How Notion Built Custom Agents: Rebuilding Four or Five Times to Reach an Agent-Native System of Record
Notion's early attempts to build agents starting in late 2022 failed repeatedly because there was no tool-calling standard, context windows were too short, frontier models were not reliable enough, and too much complexity was exposed to the model.
Before a function-calling standard existed, Notion tried to fine-tune frontier models with a custom tool-calling framework and pursued partnerships with multiple frontier labs, but neither approach produced robust production-ready behavior.
After being rebuilt four or five times, Notion Custom Agents launched as Notion's most successful product launch in terms of free trials and conversions.
Frequently asked questions
What did this team achieve with this AI workflow?
After being rebuilt four or five times, Notion Custom Agents launched as Notion's most successful product launch in terms of free trials and conversions.
What tools did this team use?
Notion, MCP, CLI, Gemini, GPT four, fireworks.

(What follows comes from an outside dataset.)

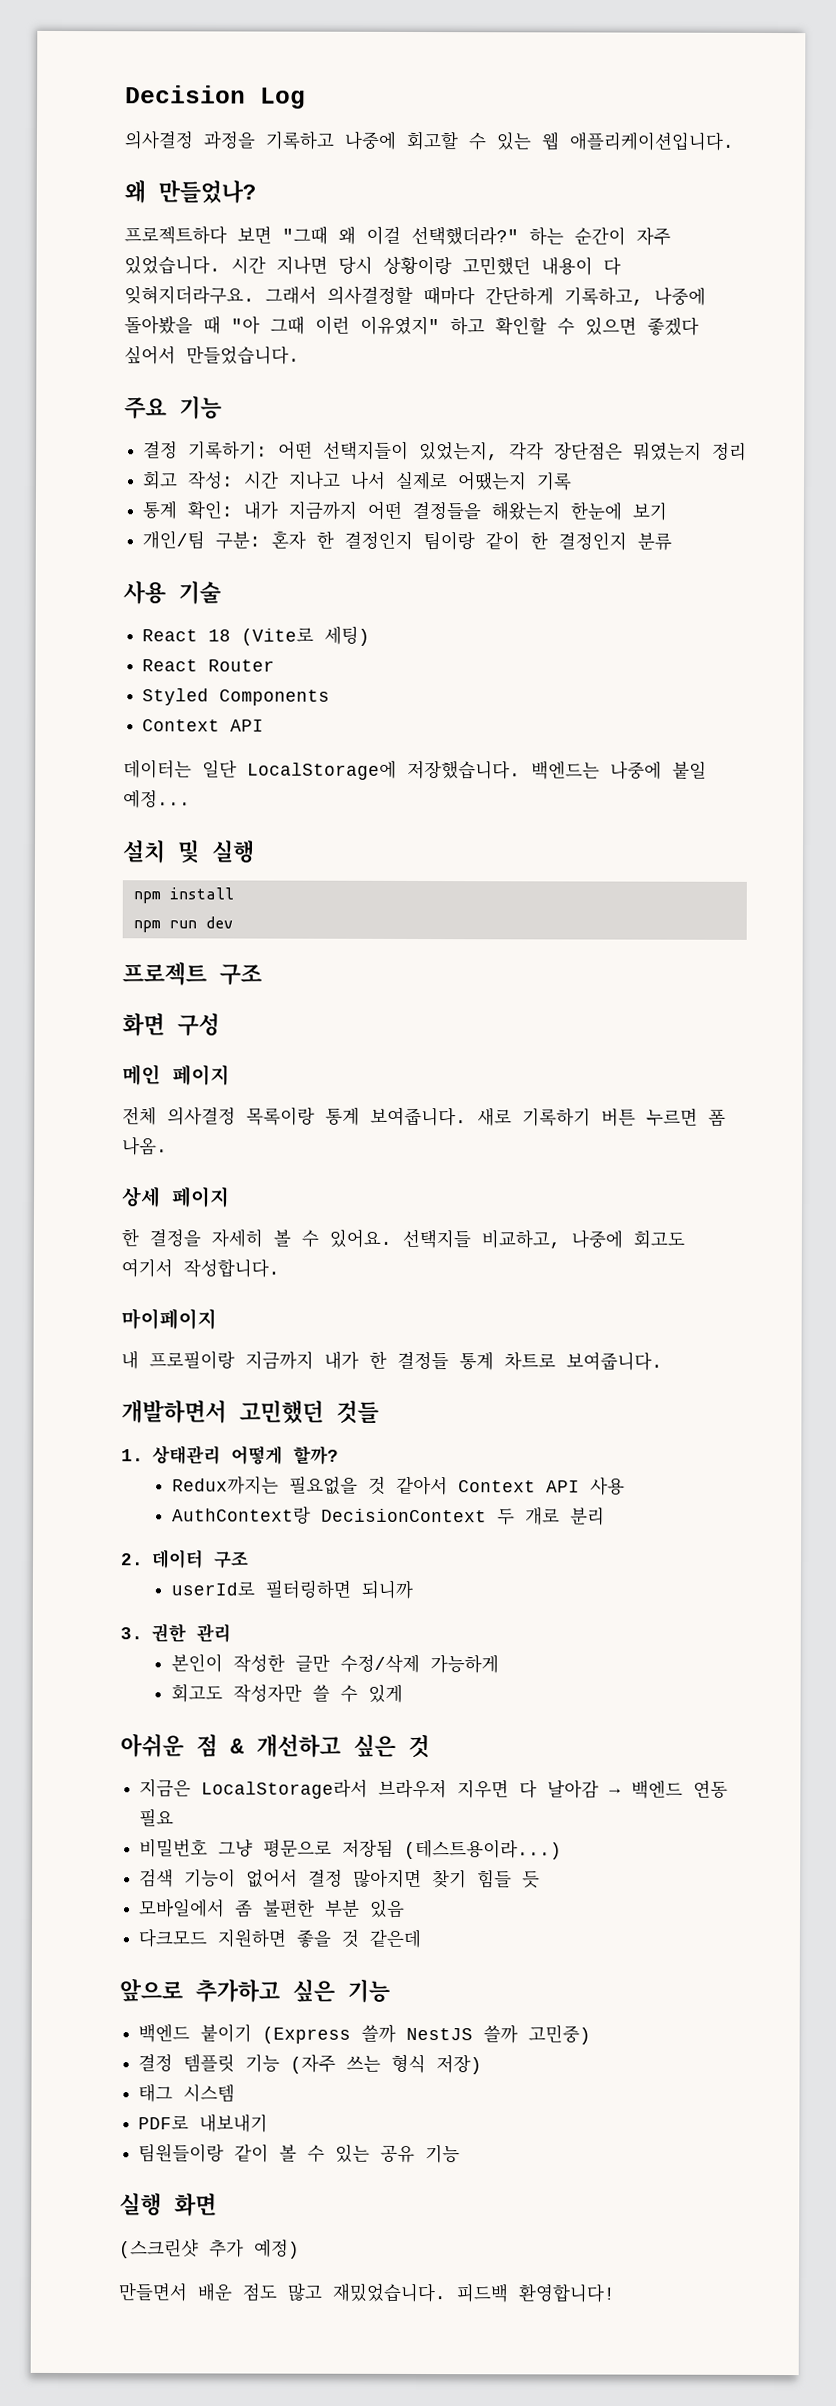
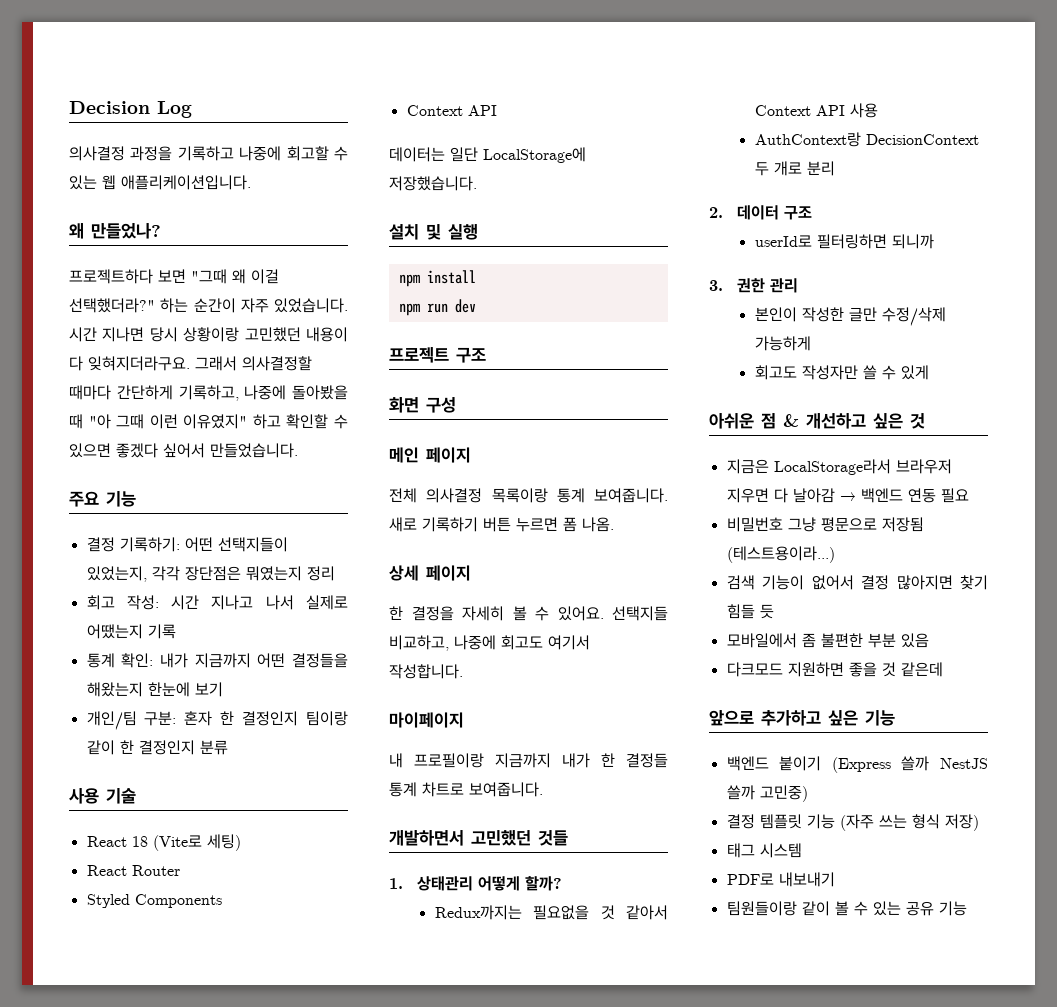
- 백엔드는 나중에 붙일 예정...
- 실행 화면
- (스크린샷 추가 예정)
- 만들면서 배운 점도 많고 재밌었습니다. 피드백 환영합니다!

What results were reported?
Launch success (free trials and conversions): most successful launch in terms of free trials and converting people; Agent rebuild iterations before production: fourth or fifth time; Meeting Notes growth impact: one of Notion’s strongest growth loops (source-reported, not independently verified).
What failed first in this deployment?
Before a function-calling standard existed, Notion tried to fine-tune frontier models with a custom tool-calling framework and pursued partnerships with multiple frontier labs, but neither approach produced robust pro…
How is this back office ops AI workflow structured?
Email triage trigger → Web search enrichment → Structured database output → Manager agent routing → Self-inspection feedback loop.